В том отчете психолога третьей экспедиции говорится о чувстве собственного достоинства, строгом кодексе чести и довольно примитивном этикете. Разумеется, отчет соответствует истине.
Но человечество, сосредоточенное на собственном достоинстве и престиже, даже не допускает мысли, что чувство собственного достоинства присуще и другим. Человек готов быть добрым, если его доброту примут с соответствующей благодарностью. Он готов броситься на помощь, если эта помощь провозглашает его превосходство. Но здесь, на Ландро, никто даже не потрудился предложить туземцам хоть какую-то помощь, ни на мгновение не допустив, что эти недомерки с совиными глазами – не просто застрявшие в каменном веке дикари, что они не только соринка в глазу или кость в горле. Люди никогда не принимали туземцев всерьез, хоть порой это и представляло некоторую угрозу.

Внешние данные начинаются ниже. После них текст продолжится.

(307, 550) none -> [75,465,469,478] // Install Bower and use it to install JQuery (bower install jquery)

И не обращали на них внимания до того самого дня, когда перепуганный мальчишка сошел с тропы, чтобы уступить дорогу туземцу.
– Учтивость,– сказал Уоррен,– вот в чем разгадка. В учтивости и возложении рук.

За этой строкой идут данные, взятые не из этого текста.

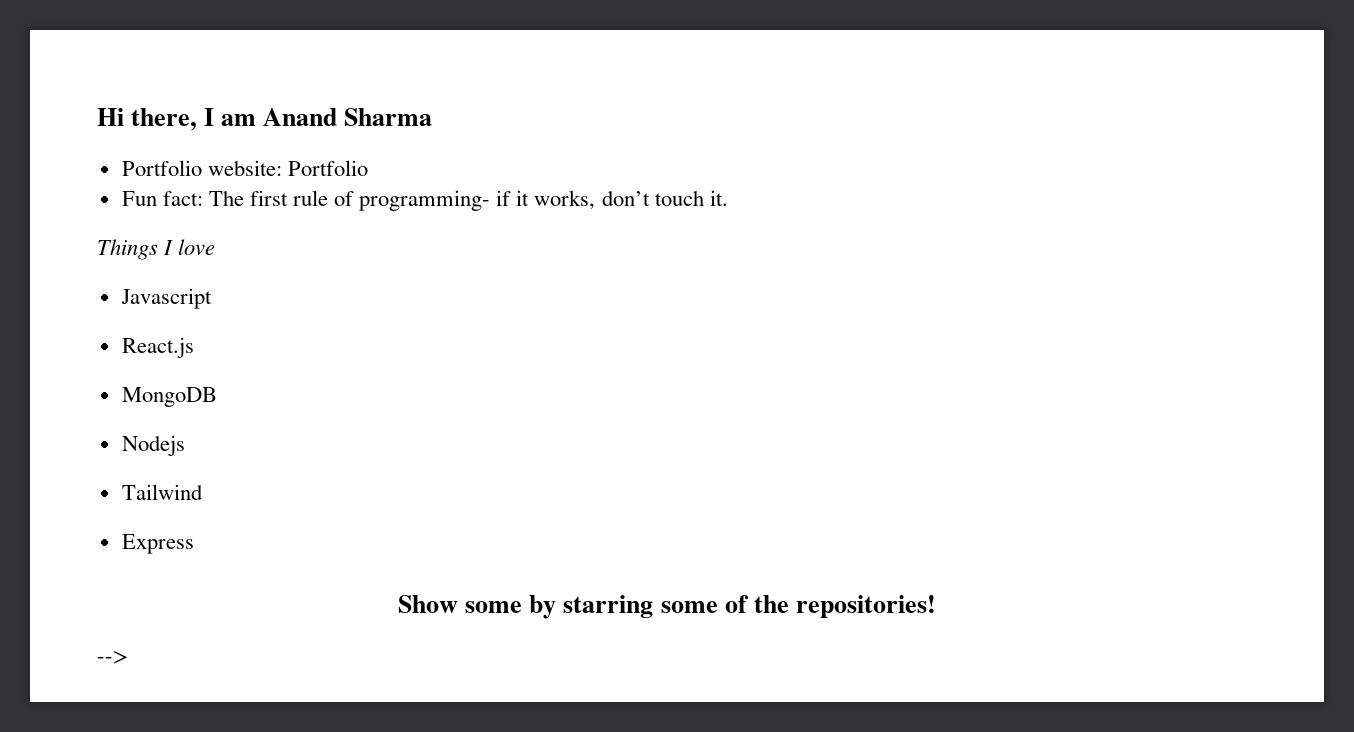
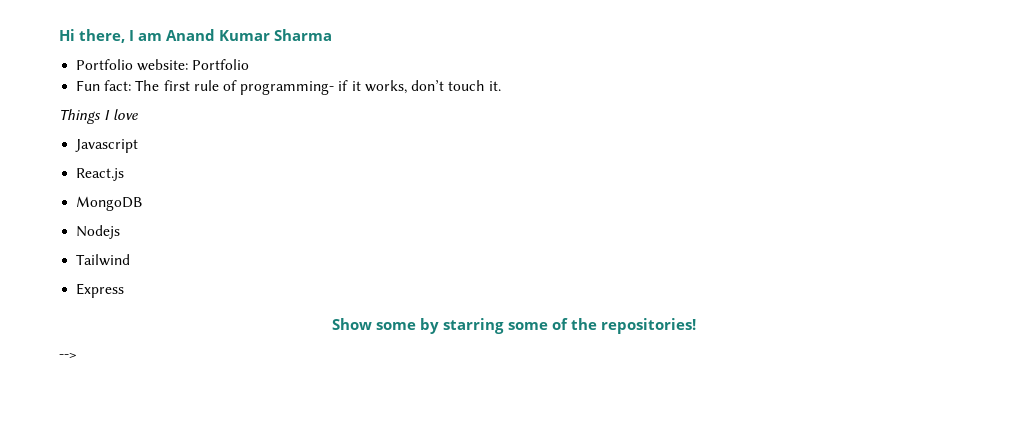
(338, 117) none -> [219,30,271,41] Kumar

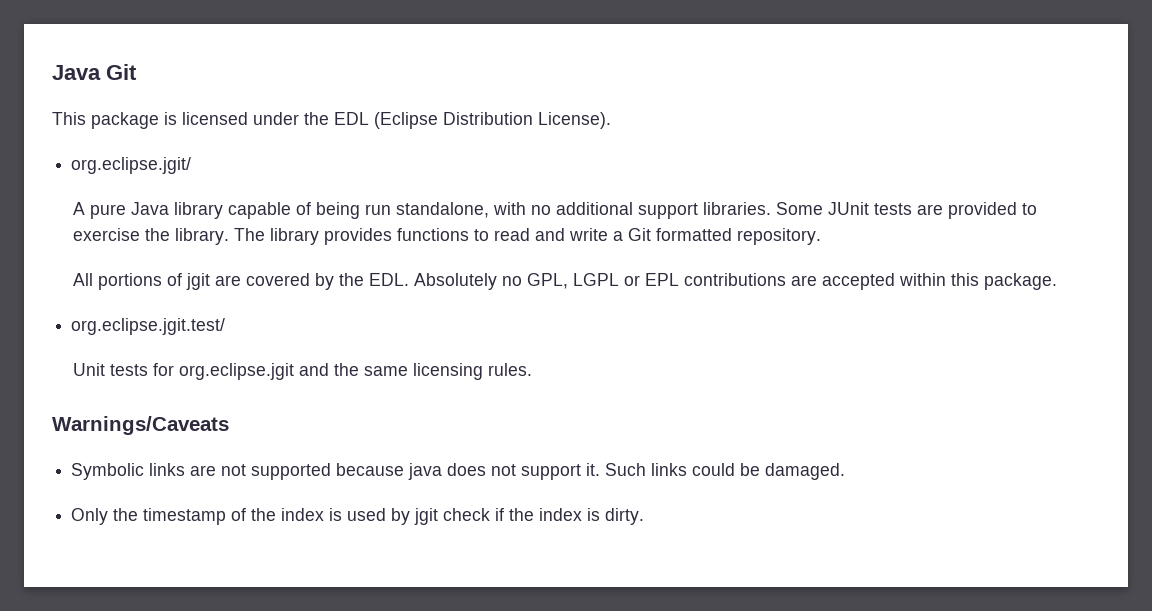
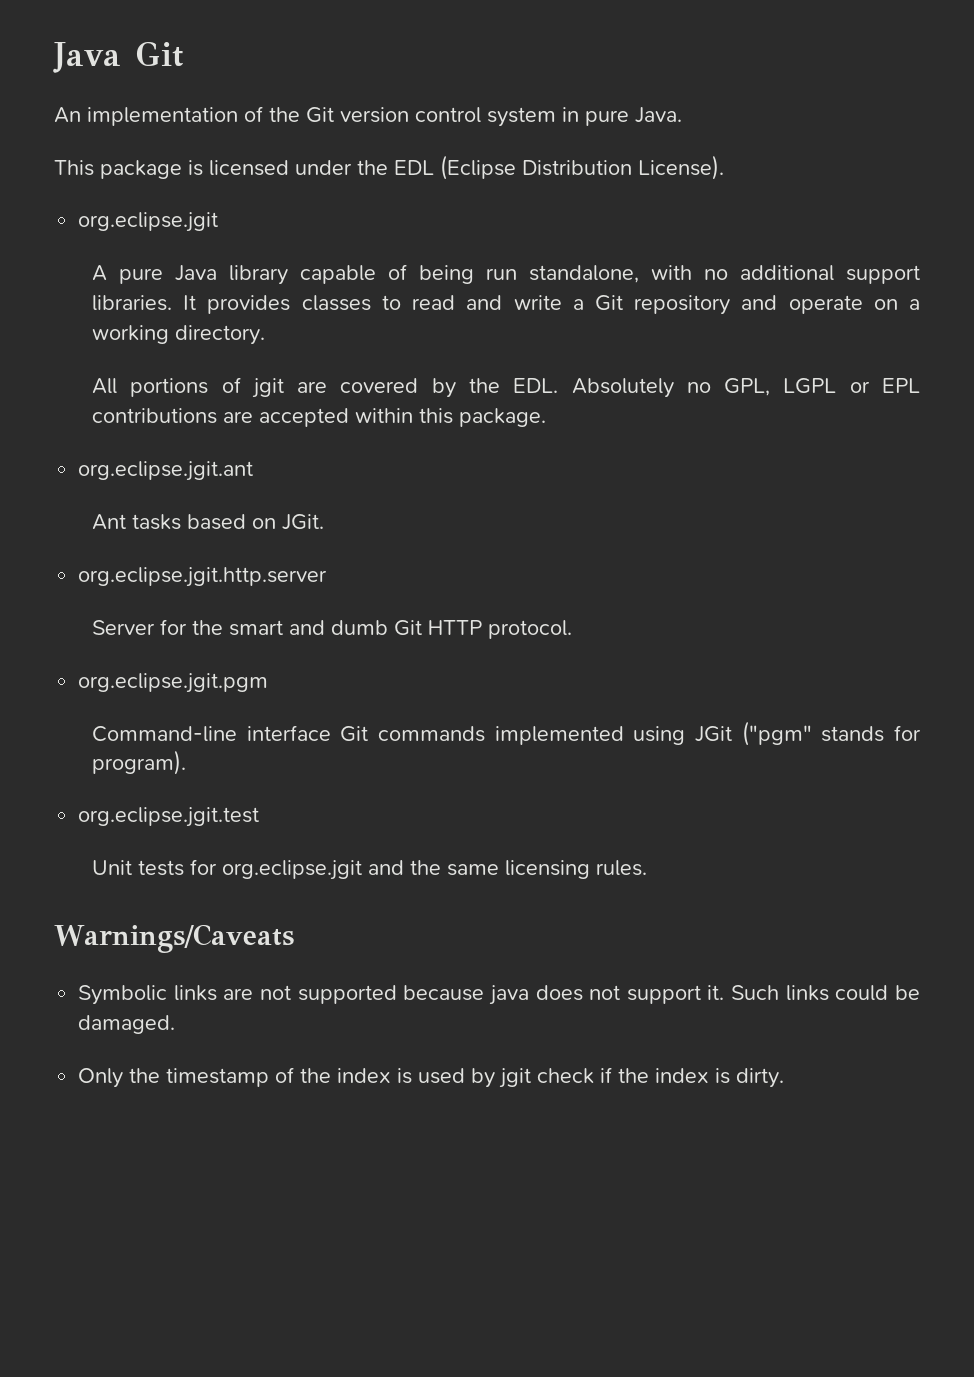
(137, 72) none -> [54,106,682,127] // An implementation of the Git version control system in pure Java.
[71,157,192,174] org.eclipse.jgit/ -> [78,212,219,232] org.eclipse.jgit
[776,202,1038,219] [73,228,470,245] Some JUnit tests are provided to exercise the library. The library provides functions -> [183,295,371,314] It provides classes
[656,228,822,245] formatted repository. -> [634,295,920,315] [92,325,266,345] repository and operate on a working directory.
[71,318,226,335] org.eclipse.jgit.test/ -> [78,461,254,481] [92,514,325,530] [78,567,328,587] [92,619,573,639] [78,673,269,693] [92,721,921,746] [92,750,187,775] [78,807,260,827] org.eclipse.jgit.ant // Ant tasks based on JGit. // org.eclipse.jgit.http.server // Server for the smart and dumb Git HTTP protocol. // org.eclipse.jgit.pgm // Command-line interface Git commands implemented using JGit ("pgm" stands for program). // org.eclipse.jgit.test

Встав с табурета, он вышел из палатки и тут же повстречал вознамерившегося войти Фолкнера.
– Как он? – поинтересовался тот.
– Точь-в-точь как остальные,– качнул головой Уоррен.– Болезнь хоть и припозднилась к нему, но ничуть не умерила свою ярость.
– Значит, нас осталось двое,– констатировал Фолкнер.– Двое из двадцати шести.
– Не двое,– поправил его Уоррен,– а только один. Только вы.
– Но, сэр, вы совершенно…
Уоррен отрицательно покачал головой.
– У меня болит голова. Начинает прошибать испариной. Колени подгибаются.
– А может…
– Я слишком много раз видел такое,– перебил Уоррен,– чтобы поддаться самообольщению.
Он ухватился за клапан палатки, чтобы не горбиться, и закончил:
– У меня ни малейшего шанса. Я никому не уступил дорогу.